A Vizinhança
Mudei-me para uma pequena cidade no sul do país há algumas semanas. Confesso que, de primeira, a arquitetura e o ritmo ameno impuseram forte influência sobre a minha adaptação e conforto, deixando-me com a sensação agradável de alívio e conformidade em relação à minha nova vida.
Abriram-se as portas de oportunidades e logo me vi trabalhando em um novo emprego, cercado por coisas novas e interessantes que captaram minha atenção e mantiveram a escama da ignorância sobre os meus olhos. Entre elas, sobretudo, os habitantes.
Posso afirmar que nunca estive tão feliz e livre. Durante poucos dias, aquela cidade se tornou o meu paraíso. Infelizmente, há cerca de quatro dias, o cenário mudou.

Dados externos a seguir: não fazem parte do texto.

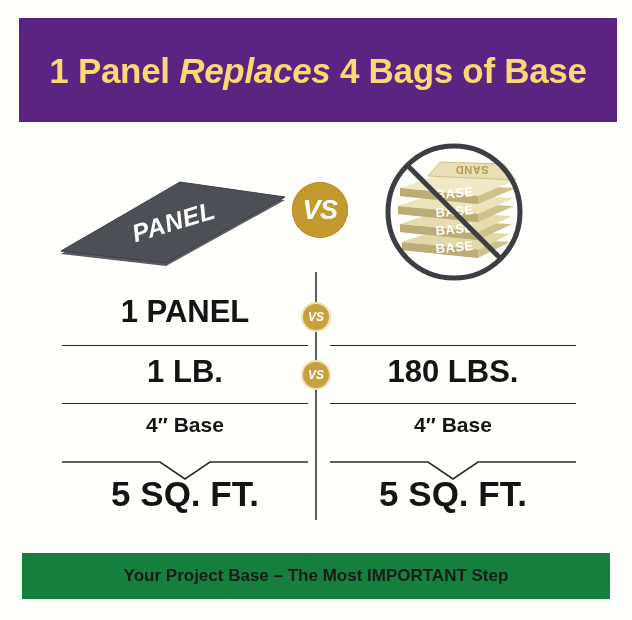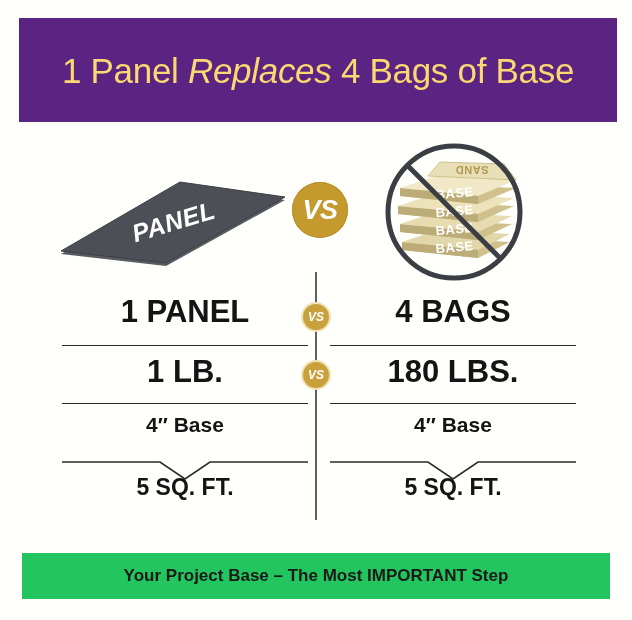"1 Panel Replaces 4 Bags" .header-title { font-weight: normal -> bold }
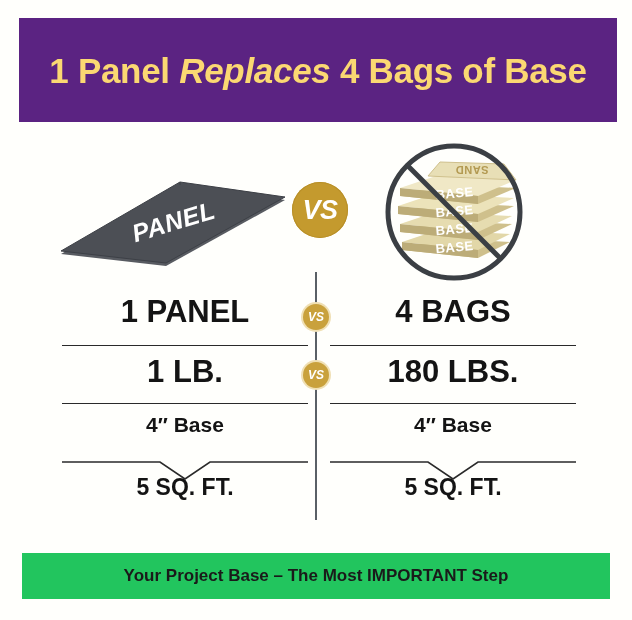"4 BAGS" div.cell { html: <div>4 BAGS</div> -> none }
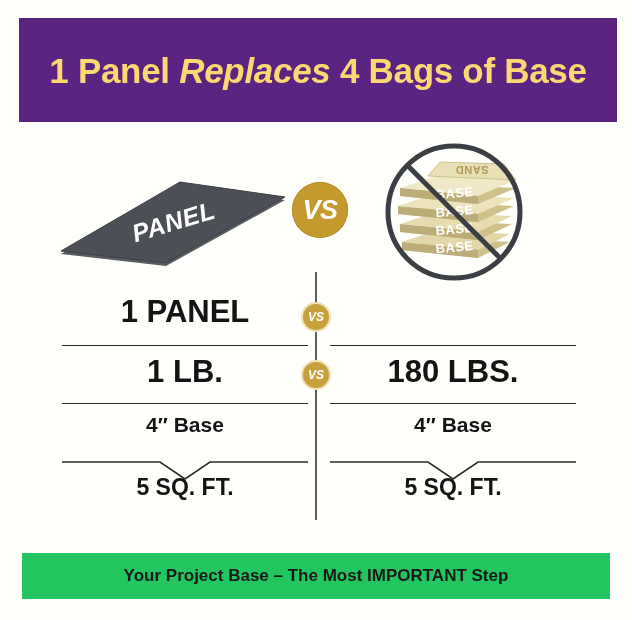"5 SQ. FT." .cell-4 { font-size: 23px -> 35px }
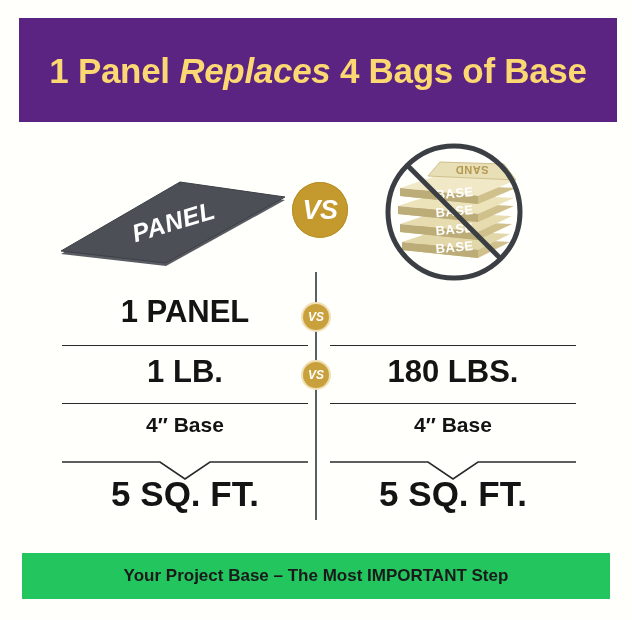"Your Project Base – The" .footer-band { background: #22c55e -> #15803d }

E de quem mais seria a culpa se não de nossa espécie miserável?
Para meu espanto, chegaram à casa ao lado dois novos vizinhos, um casal de bisbilhoteiros que torrava a minha paciência ao ponto de carbonizá-la.
Logo entendi as suas rotinas e me propus a evitá-los, fechando a minha janela quando abriam as portas e marchavam para fora com o lixo; cortando caminho quando os via atravessar a rua às seis, na volta da academia. Mesmo quando passeavam com o cachorro, um vira-lata de pelagem marrom chamado Feijão, pareciam dispostos a tirar-me do sério.
Então hoje, enquanto um dilúvio cercava o bairro onde morávamos, decidi agir.
Sentei-me na varanda, ouvindo o gotejar irritante constante, e esperei.
Esperei até que o carro de lataria vermelha cruzasse a esquina, exatamente na hora que calculei, e a moça o dirigisse até a garagem. Esperei que as luzes fossem acesas e que saísse para fora, confusa, então acenei.
Concentrei-me no gotejar, na chuva forte e em seu guarda-chuva vermelho quando se aproximou, o rosto franzido em preocupação. Ouvi suas reclamações e balancei a cabeça, então indiquei a entrada.
Deixei que apoiasse o objeto sobre o batente da porta e batesse os pés no tapete para enxugar a água dos sapatos, então fechei e estreitei os olhos quando inclinou levemente a cabeça, também ciente do gotejar irritante.
Divertido mesmo, afirmo, foi quando notou a sua origem, o líquido pegajoso ainda morno que escorria pelo chão de minha cozinha. Seus olhos tornaram-se tão absurdamente grandes quando os arregalou que poderiam substituir dois dos planetas do nosso sistema solar. Emitiu um grito tão cortante quanto garrafas de vidro sendo estilhaçadas, então correu até o marido pendurado sobre o balcão. Sem mais nem menos tempo, tratei de que iria ao seu encontro, compartilhando daquele gotejar escarlate insuportável.
Minhas malas já estavam prontas quando saí, ciente de que precisaria mudar-me para outro estado novamente. Espero que ao menos não compartilhe de mais uma vizinhança irritante.